What’s your biggest worry at the moment?
[Without much hestitation] Not reaching people’s expectations. Fusion has a high standard. I have to be at least a bit worried, I’d be worried if I wasn’t! You always want the best – admittedly I’m a perfectionist. As long as you know you’ve worked your hardest, it’s fine. It’s funny, so many people are asking me how stressed I am at the moment. Of course it’s gonna be hectic, but there’s no time to be stressing out. The Committee is there to stick together…Stress isn’t a word I’d like to use!
That’s a really healthy attitude. I’m really feeling the Fusion love here!
It’s such an incredible thing to be inspired, both on stage and off, and the people who come to watch are such a big part of that.

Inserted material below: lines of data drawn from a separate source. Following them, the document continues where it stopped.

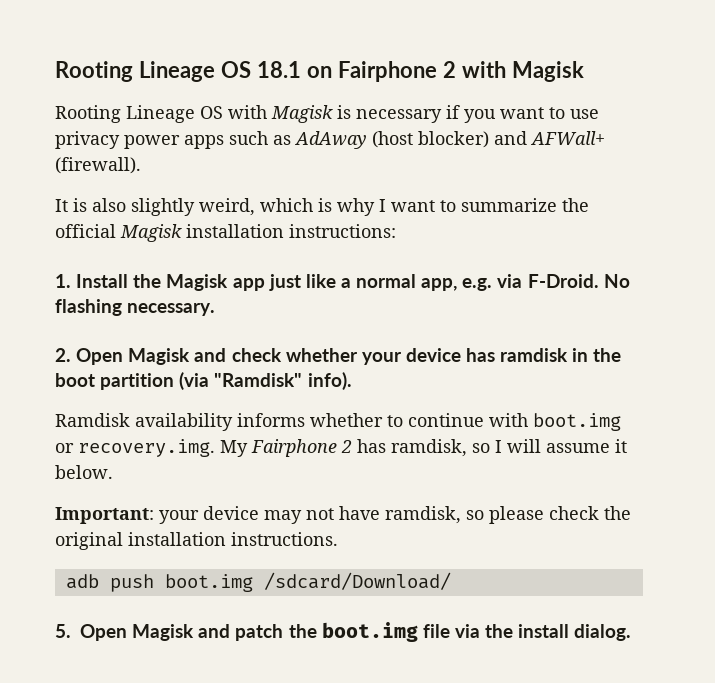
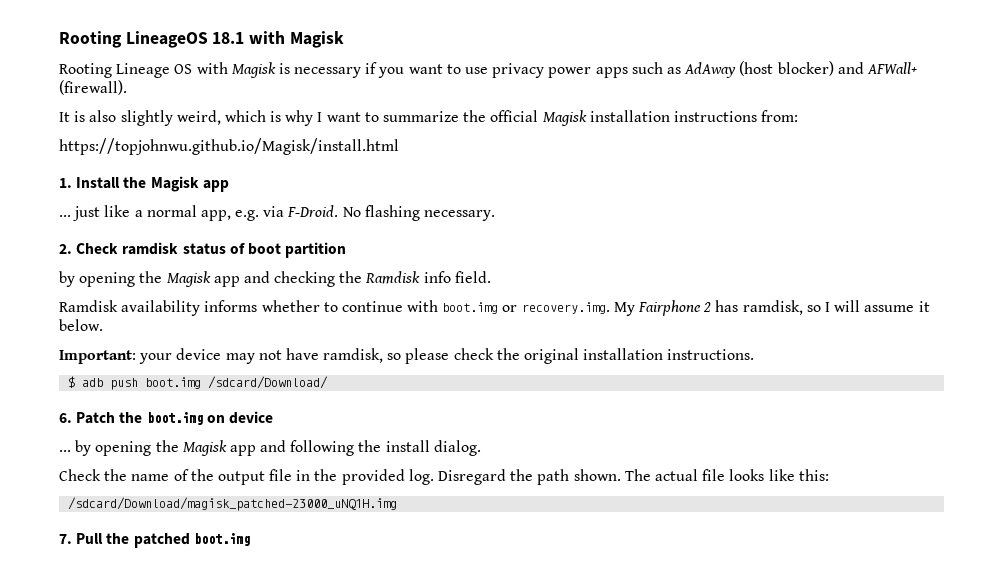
[55,61,456,82] Rooting Lineage OS 18.1 on Fairphone 2 -> [59,31,245,48] Rooting LineageOS 18.1
[289,224,396,238] instructions: -> [673,110,799,122] [59,138,399,155] instructions from: // https://topjohnwu.github.io/Magisk/install.html
(265, 284) none -> [59,215,71,217] // ...
[76,348,622,365] [55,372,352,390] Open Magisk and check whether your device has ramdisk in the boot partition (via "Ramdisk" info). -> [76,242,347,258] [59,271,491,287] Check ramdisk status of boot partition // by opening the Magisk app and checking the Ramdisk info field.
(338, 539) none -> [68,376,76,388] $
[55,622,632,642] 5. Open Magisk and patch the boot.img file via the install dialog. -> [59,411,273,425] [59,440,481,456] [59,469,829,485] [68,497,398,511] [59,533,250,548] 6. Patch the boot.img on device // ... by opening the Magisk app and following the install dialog. // Check the name of the output file in the provided log. Disregard the path shown. The actual file looks like this: // /sdcard/Download/magisk_patched-23000_uNQ1H.img // 7. Pull the patched boot.img

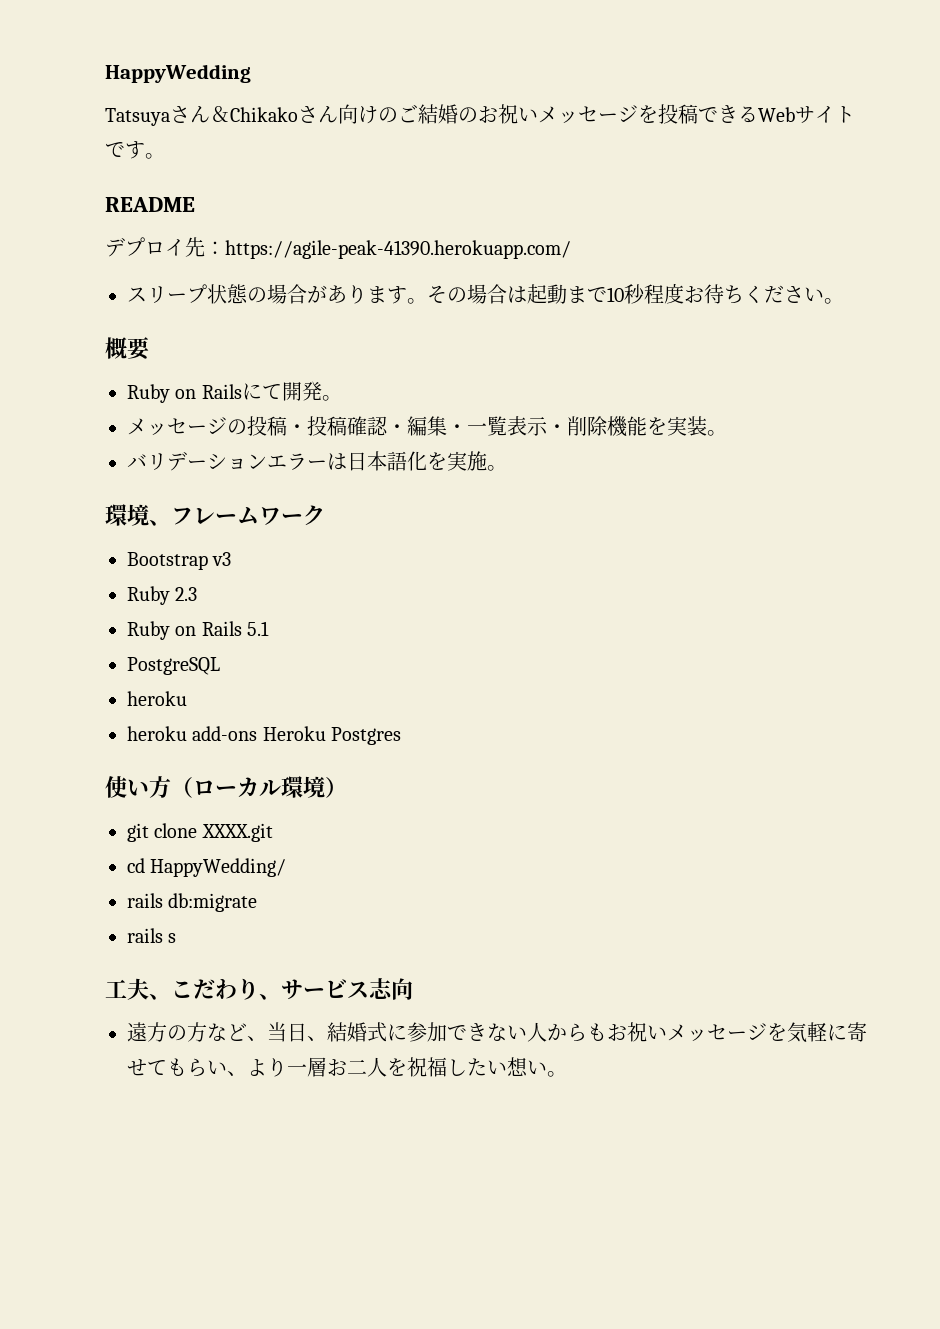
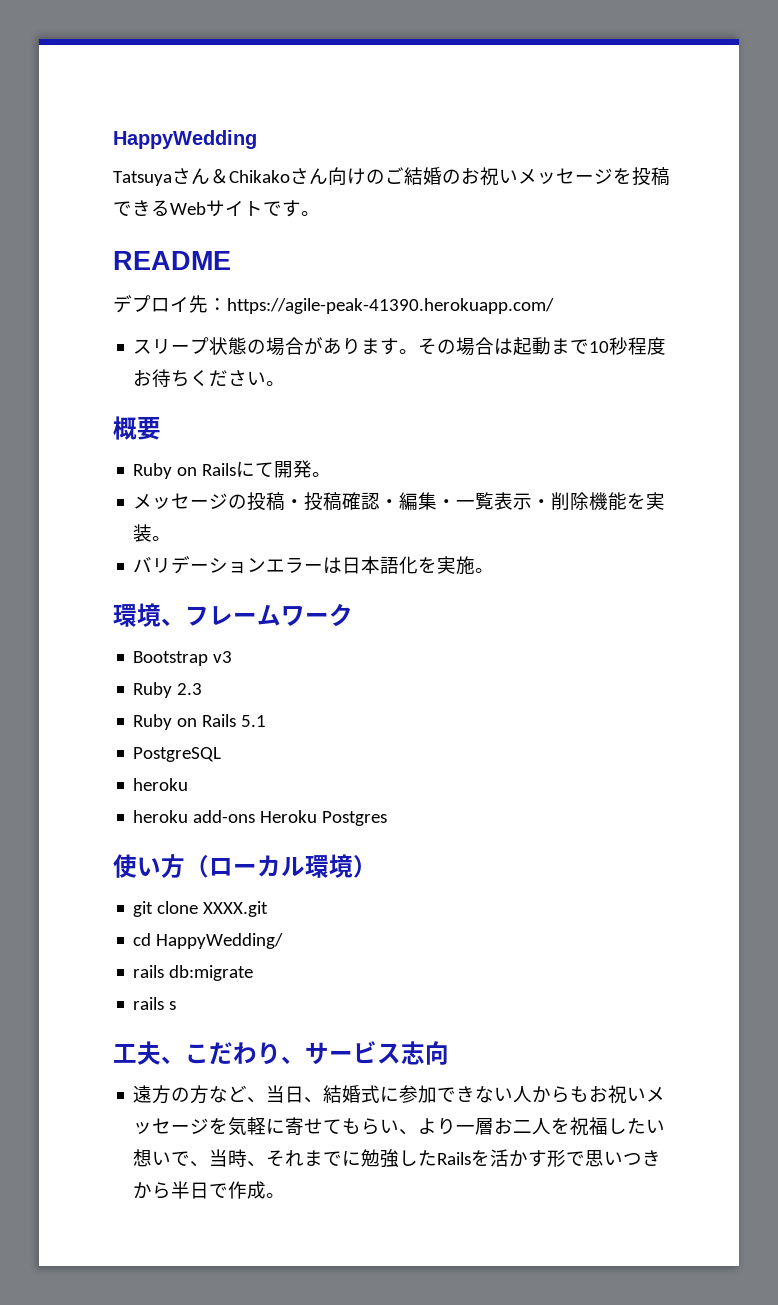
(547, 1067) none -> [171,1149,662,1168] [133,1181,267,1199] で、当時、それまでに勉強したRailsを活かす形で思いつきから半日で作成

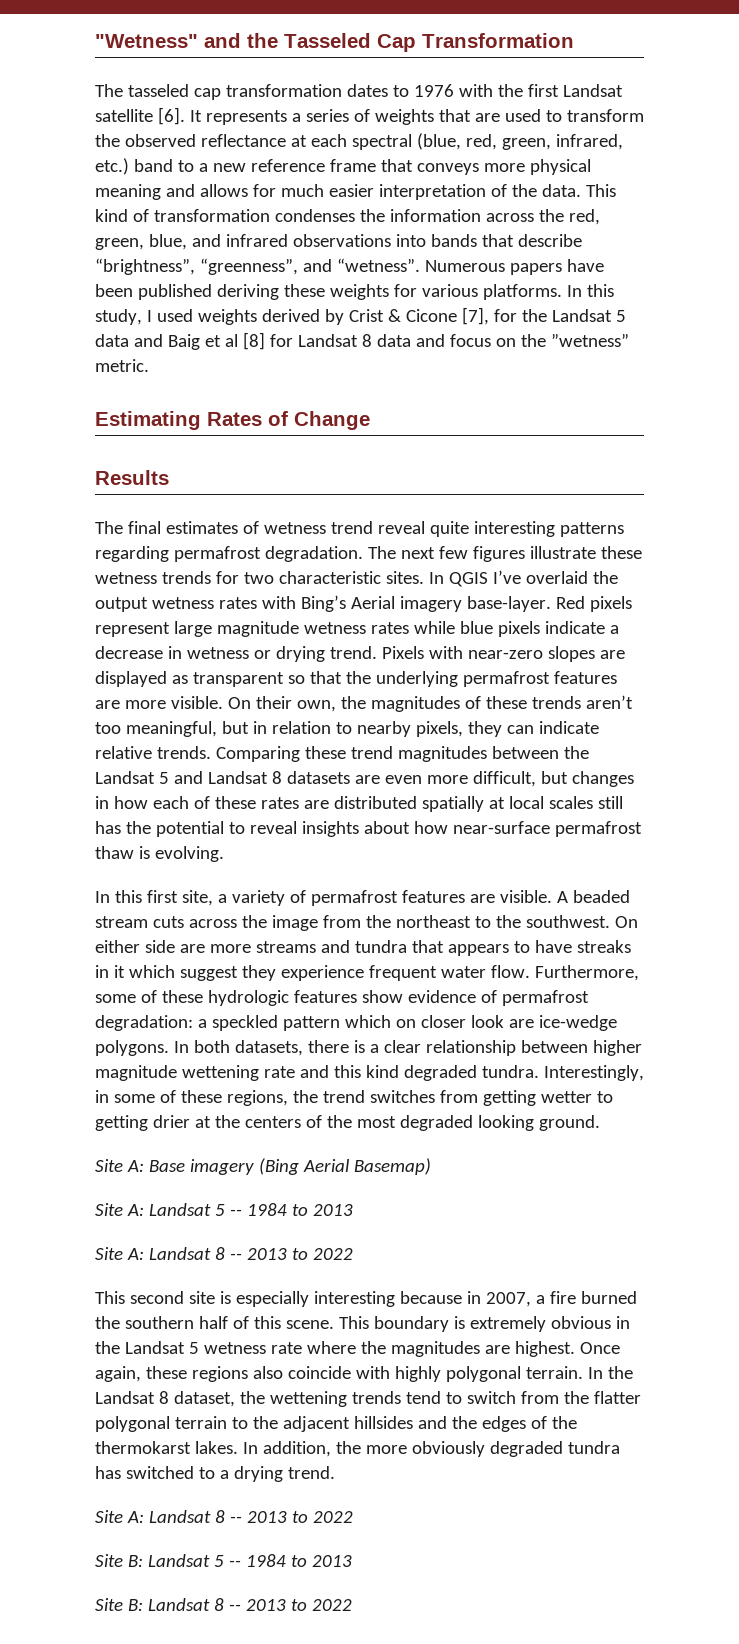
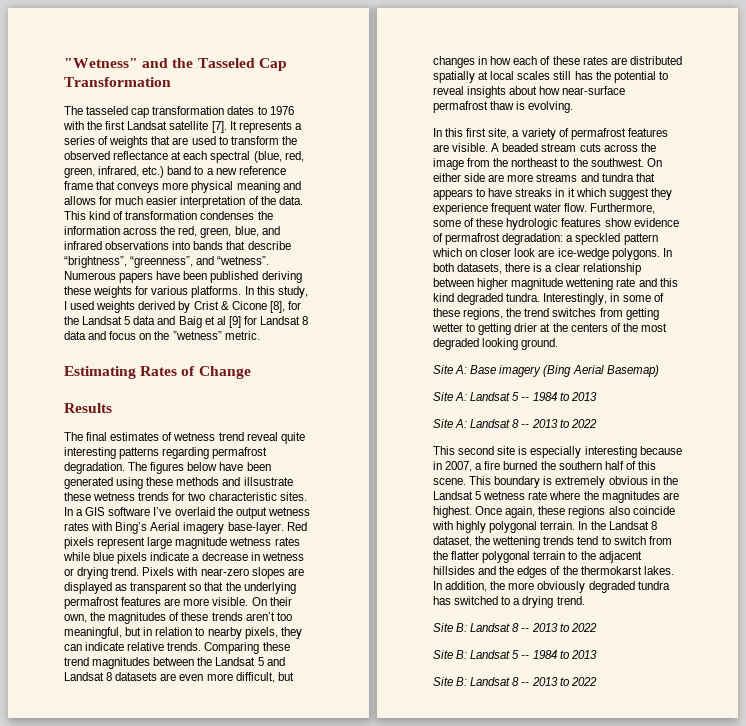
[157,107,185,125] [6]. -> [211,121,227,133] [7].
[461,307,489,325] [7], -> [269,301,285,313] [8],
[242,332,265,350] [8] -> [228,316,241,328] [9]
[400,546,596,562] next few figures illustrate -> [150,462,271,474] [64,477,293,489] figures below have been generated using these methods and illsustrate
[448,572,488,587] QGIS -> [76,507,151,516] a GIS software
[126,1511,144,1523] A: -> [456,623,468,632] B:

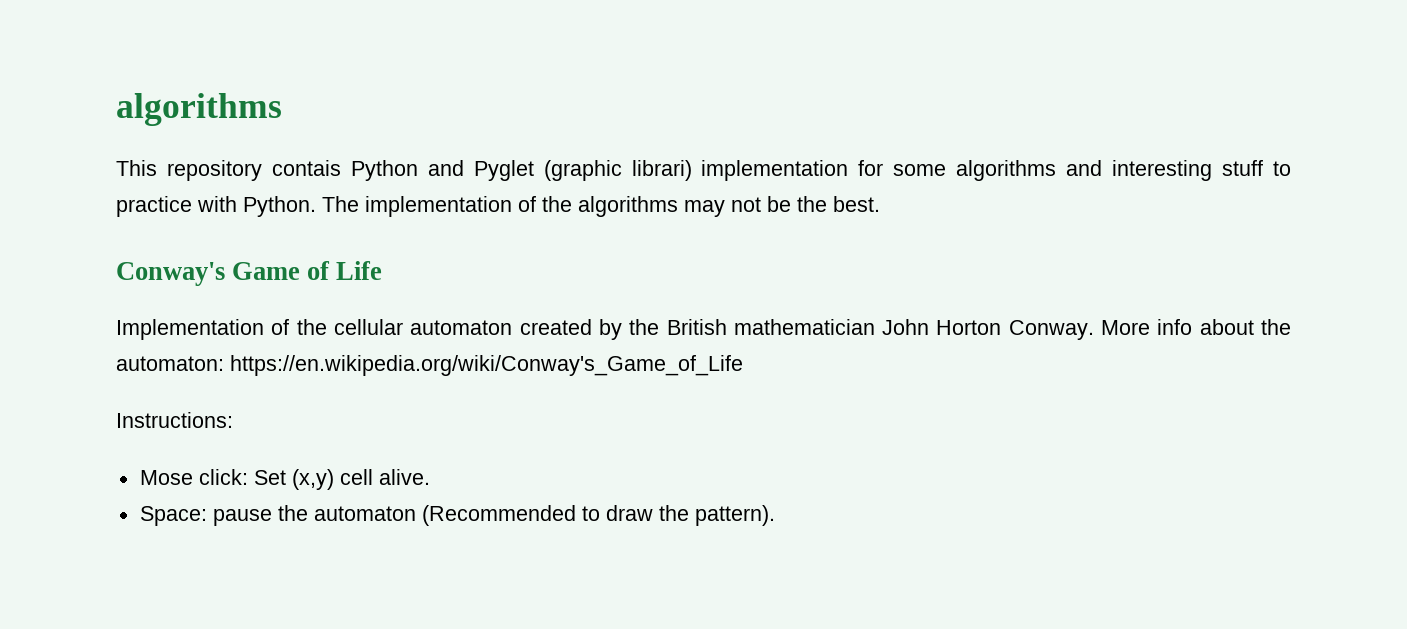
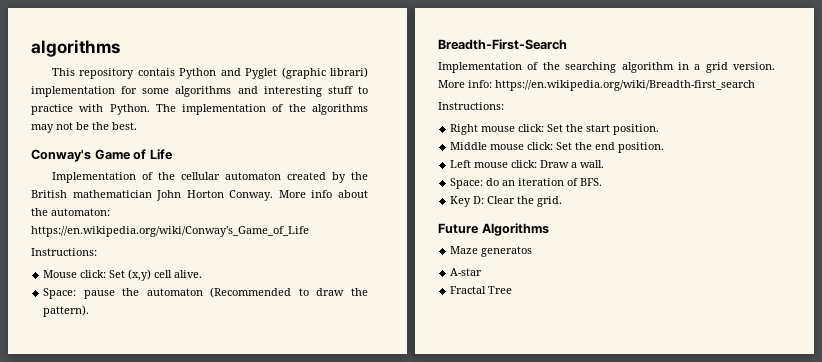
[139,470,193,485] Mose -> [43,270,78,278] Mouse
(775, 515) none -> [438,39,567,50] [438,62,775,73] [438,80,755,91] [438,102,504,110] [450,124,660,135] [450,142,665,153] [450,160,605,168] [450,178,603,189] [450,196,563,207] [438,223,549,236] [450,246,533,257] [450,268,483,276] [450,286,513,294] // Breadth-First-Search // Implementation of the searching algorithm in a grid version. More info: https://en.wikipedia.org/wiki/Breadth-first_search // Instructions: // Right mouse click: Set the start position. // Middle mouse click: Set the end position. // Left mouse click: Draw a wall. // Space: do an iteration of BFS. // Key D: Clear the grid. // Future Algorithms // Maze generatos // A-star // Fractal Tree

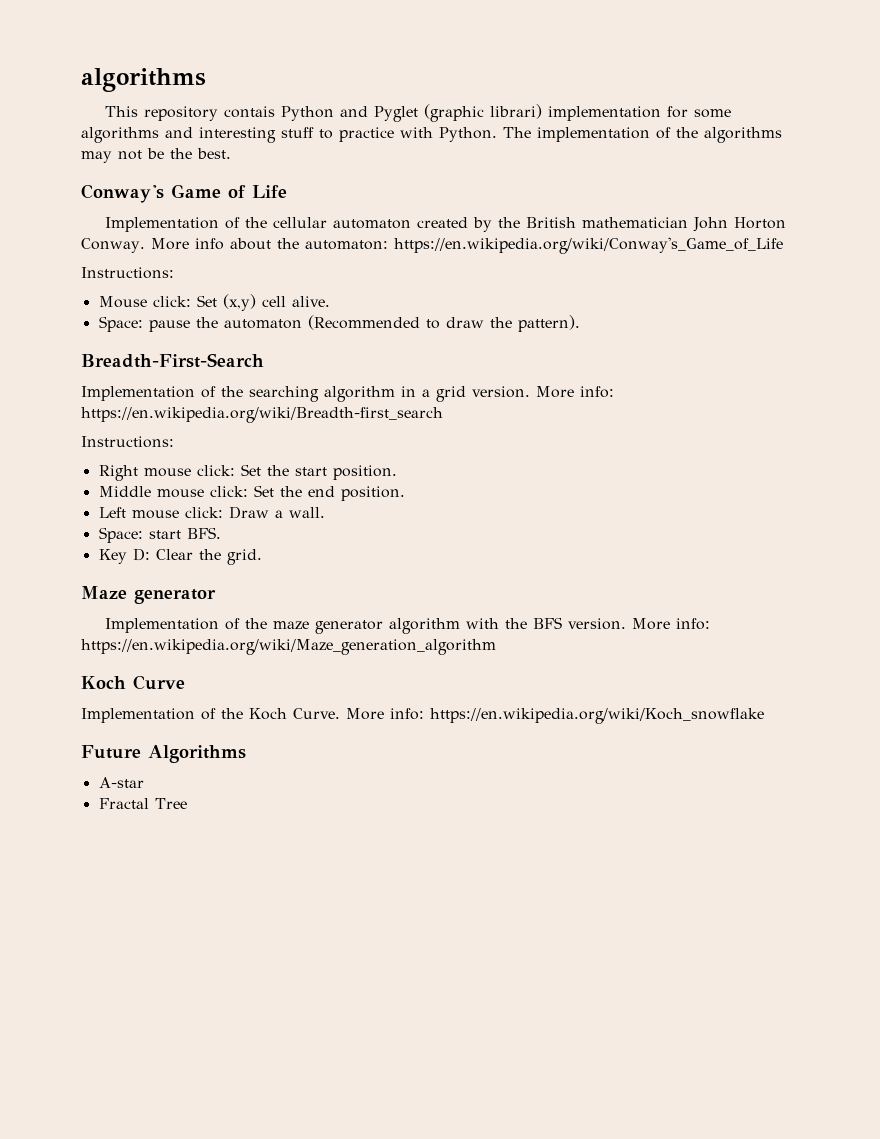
[486,178,579,186] do an iteration of -> [148,530,181,539] start
(563, 201) none -> [81,586,216,604] [104,617,710,634] [81,639,496,655] [81,675,185,690] [81,708,764,724] // Maze generator // Implementation of the maze generator algorithm with the BFS version. More info: https://en.wikipedia.org/wiki/Maze_generation_algorithm // Koch Curve // Implementation of the Koch Curve. More info: https://en.wikipedia.org/wiki/Koch_snowflake
[450,246,533,257] // Maze generatos -> (246, 754) none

Having finished her mango smoothie, Cesca departs for some more netball, telling me to get in touch anytime. Today I also discovered that she’s actually a second year – to me that’s pretty impressive, to be that passionate about a show and society like this after only a year at university. Something that I’ve realised is that all the Committee members are at the end of the day, (obviously, but importantly) just students. They’re giving up their time to make Fusion the best production it can be, and pouring hours of effort into aspects which won’t necessarily be visible in the final product. Whether it’s scheduling Central Hall and rehearsal spaces or making sure that the cast and Committee are up to date and organised, Cesca is living and breathing Fusion. She’d be happy to talk about it all day, and it shows quite clearly, so I’ll definitely be taking her up on it again.
This week a few rehearsals have been rearranged but the cast are still enthusiastic, wanting the show to be the best it possibly can. The cast are also realising the real time commitment required of them. Missing a week of rehearsals can prove really problematic as the Choreographers discovered this week, in terms of formation and catching up on new moves. But, the Committee have assured Nouse that it’s well worth it – Jeremy and Danielle each spent thirty consecutive hours on campus this weekend, and at the end of it with about an hour and a half of sleep. Danielle says: “we went to nightline for a cheeky brew, but they had ran out of mugs so we had chocolate hobnobs and just chatted to two really nice people for about an hour who we convinced to come to the show! Staying on campus was pretty fun actually and both Jeremy and I managed Gallery last night as well! HARDCORE!”
Wow – now that’s dedication, wouldn’t you say? Oof.